Evet, buna bir takıntı da diyebilirsiniz; çünkü Amerika’nın İsrail bağlantısıyla birlikte bölgede sınırlarımızı yeniden çizmek ve bir Kürt devleti oluşturma projesi olduğunu biliyorum.
Hep “Olayı yanlış okuyordum inşallah” dedim, hep “Haksızımdır belki” diye umdum, ama yıllar içinde olan her şey gördüklerimi doğruluyordu.
Son yaşanan olaylar ise o planın son aşamaya getirilmesi yolundaki bir çabadan ibaret gibi gözüküyor.
Odasında o manzarayı gördüğüm o yetkili 7 Haziran’da seçimin olduğu gün bir meslektaşıyla birlikte Diyarbakır’da bulunuyordu. Bunun sembolik önemi büyüktür. Bunu Washington’da tesadüfen öğrenmiş ve hemen o gün, seçimden birkaç gün sonra da yazmıştım.

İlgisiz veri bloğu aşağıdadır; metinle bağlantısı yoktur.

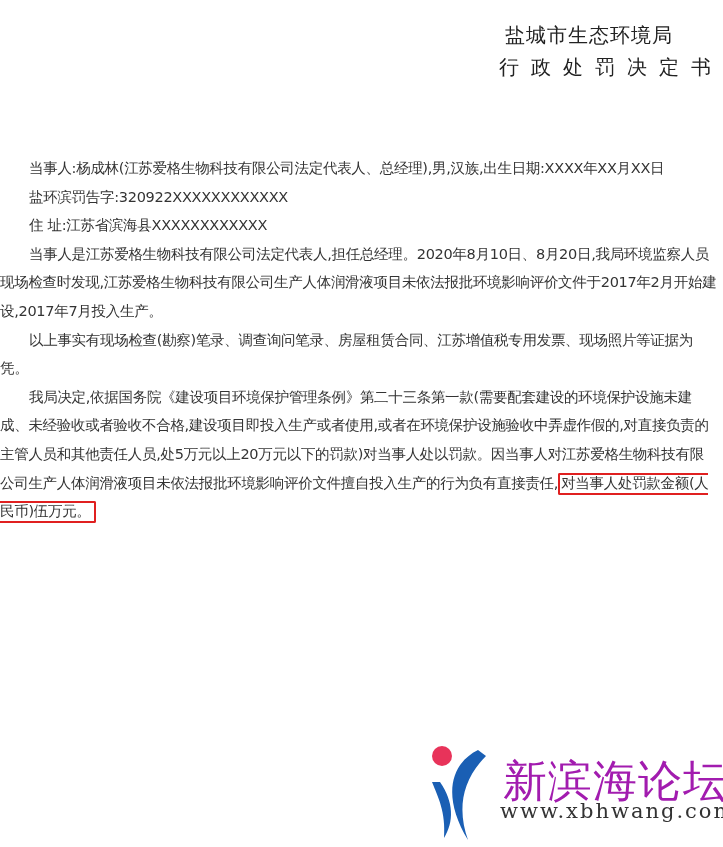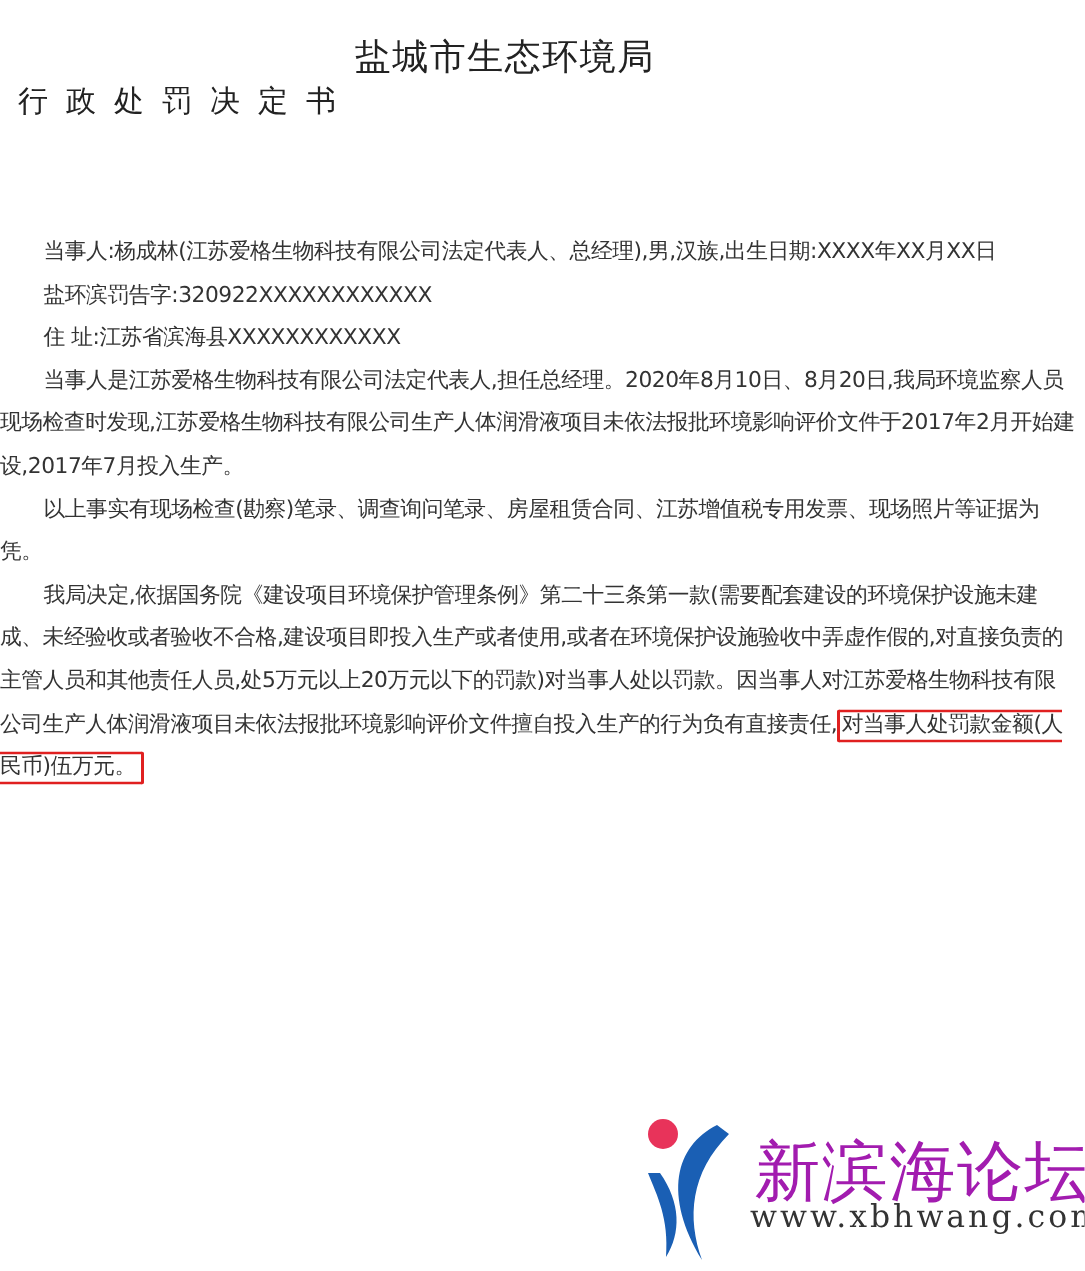--- a/index.html
+++ b/index.html
@@ -6,8 +6,8 @@
   body { width: 723px; height: 847px; overflow: hidden; position: relative; }
   .page { position: absolute; left: 0; top: 0; width: 723px; color: #333333;
           font-family: "DejaVu Sans", "Liberation Sans", sans-serif; font-size: 14.5px; }
-  .title1 { position: absolute; top: 22px; left: 0; width: 673px; text-align: center;
-            font-family: "DejaVu Serif", "Liberation Serif", serif; font-size: 24px; color: #222; letter-spacing: 1px; }
+  .title1 { position: absolute; top: 22px; left: 0; width: 673px; text-align: right;
+            font-family: "DejaVu Serif", "Liberation Serif", serif; font-size: 20px; color: #222; letter-spacing: 1px; }
   .title2 { position: absolute; top: 54px; left: 0; width: 723px; text-align: left;
             font-family: "DejaVu Serif", "Liberation Serif", serif; font-size: 20px; color: #222; letter-spacing: 12px; text-indent: 12px; }
   .body { position: absolute; top: 154px; left: 0; width: 717px; line-height: 28.6px; }

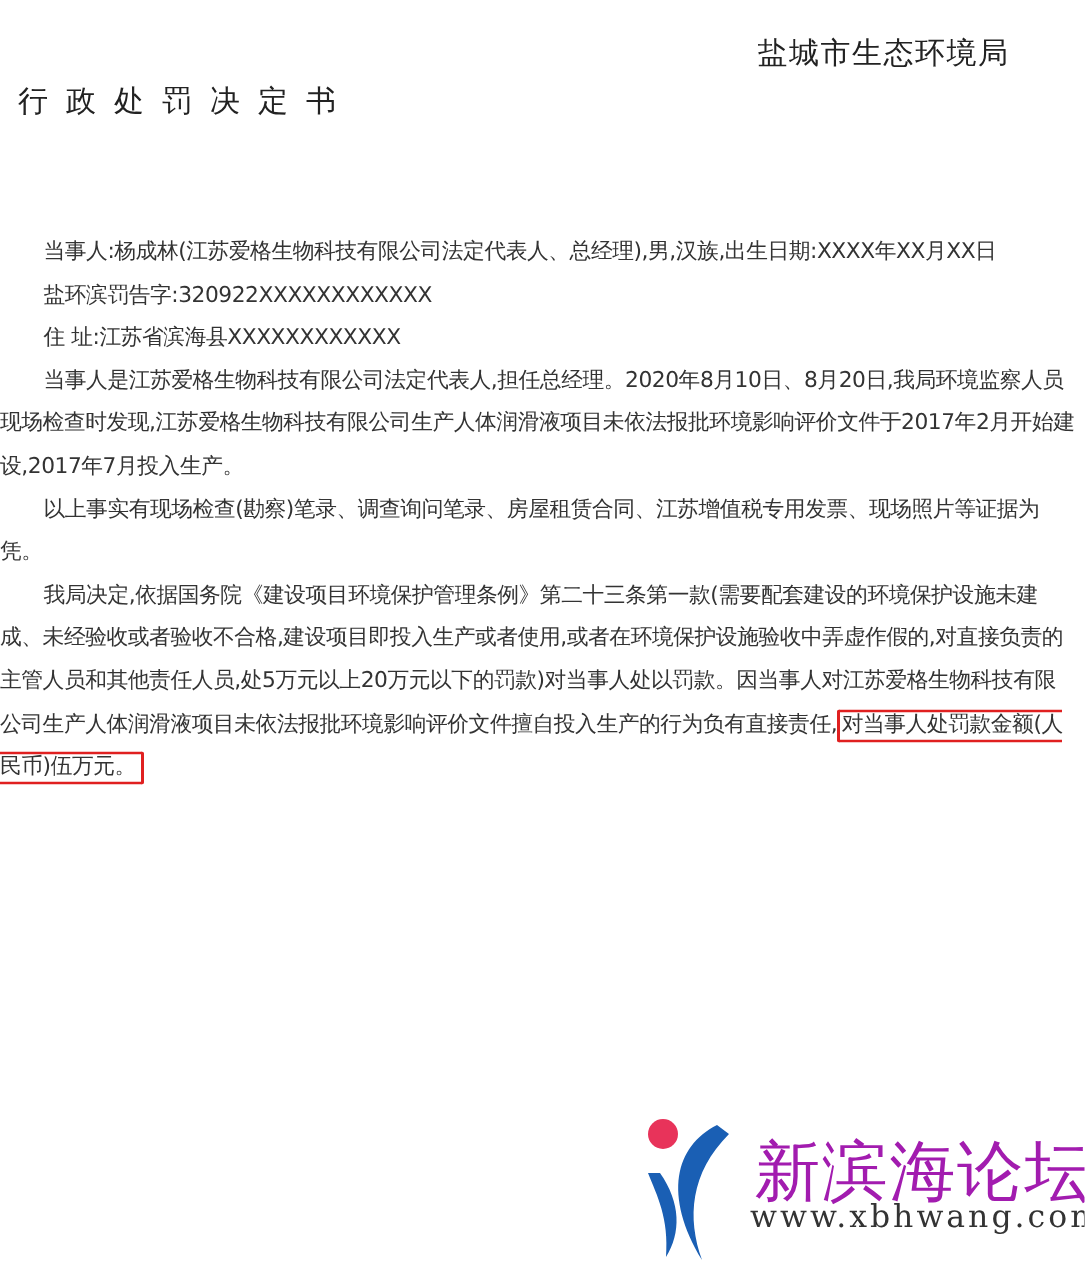--- a/index.html
+++ b/index.html
@@ -8,7 +8,7 @@
           font-family: "DejaVu Sans", "Liberation Sans", sans-serif; font-size: 14.5px; }
   .title1 { position: absolute; top: 22px; left: 0; width: 673px; text-align: right;
             font-family: "DejaVu Serif", "Liberation Serif", serif; font-size: 20px; color: #222; letter-spacing: 1px; }
-  .title2 { position: absolute; top: 54px; left: 0; width: 723px; text-align: left;
+  .title2 { position: absolute; top: 54px; left: 0; width: 723px; text-align: right;
             font-family: "DejaVu Serif", "Liberation Serif", serif; font-size: 20px; color: #222; letter-spacing: 12px; text-indent: 12px; }
   .body { position: absolute; top: 154px; left: 0; width: 717px; line-height: 28.6px; }
   .body p { margin: 0; padding: 0; text-indent: 29px; word-break: break-all; letter-spacing: -0.3px; }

O harita, Amerika’nın Ortadoğu’ya yeni bir düzen ve istikrarı kalıcı olarak getirme planının bir parçasıdır ve İsrail ile birlikte bunun ısrarlı takipçisidirler.
Bu yüzden bu defa Türkiye’nin işi gerçekten de zor, çünkü sadece teröristlerle değil arkasında duran büyük bir global güçle de karşı karşıya.